Go to the line containing "Mean | Pat Brunner: 0.7 -> 0.6" and return it and each line after it exactly, through the end of the data below, and nothing more.

The records:
*****

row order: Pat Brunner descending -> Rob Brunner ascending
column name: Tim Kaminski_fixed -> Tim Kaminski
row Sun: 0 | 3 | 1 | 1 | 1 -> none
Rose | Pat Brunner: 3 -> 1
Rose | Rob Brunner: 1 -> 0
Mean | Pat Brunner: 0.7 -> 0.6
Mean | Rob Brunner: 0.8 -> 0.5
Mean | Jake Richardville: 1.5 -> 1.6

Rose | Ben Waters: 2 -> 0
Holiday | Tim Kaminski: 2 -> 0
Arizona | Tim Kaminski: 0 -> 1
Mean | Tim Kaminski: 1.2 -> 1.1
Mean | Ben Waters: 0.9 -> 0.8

*****

Written response:
Mean | Pat Brunner: 0.7 -> 0.6
Mean | Rob Brunner: 0.8 -> 0.5
Mean | Jake Richardville: 1.5 -> 1.6

Rose | Ben Waters: 2 -> 0
Holiday | Tim Kaminski: 2 -> 0
Arizona | Tim Kaminski: 0 -> 1
Mean | Tim Kaminski: 1.2 -> 1.1
Mean | Ben Waters: 0.9 -> 0.8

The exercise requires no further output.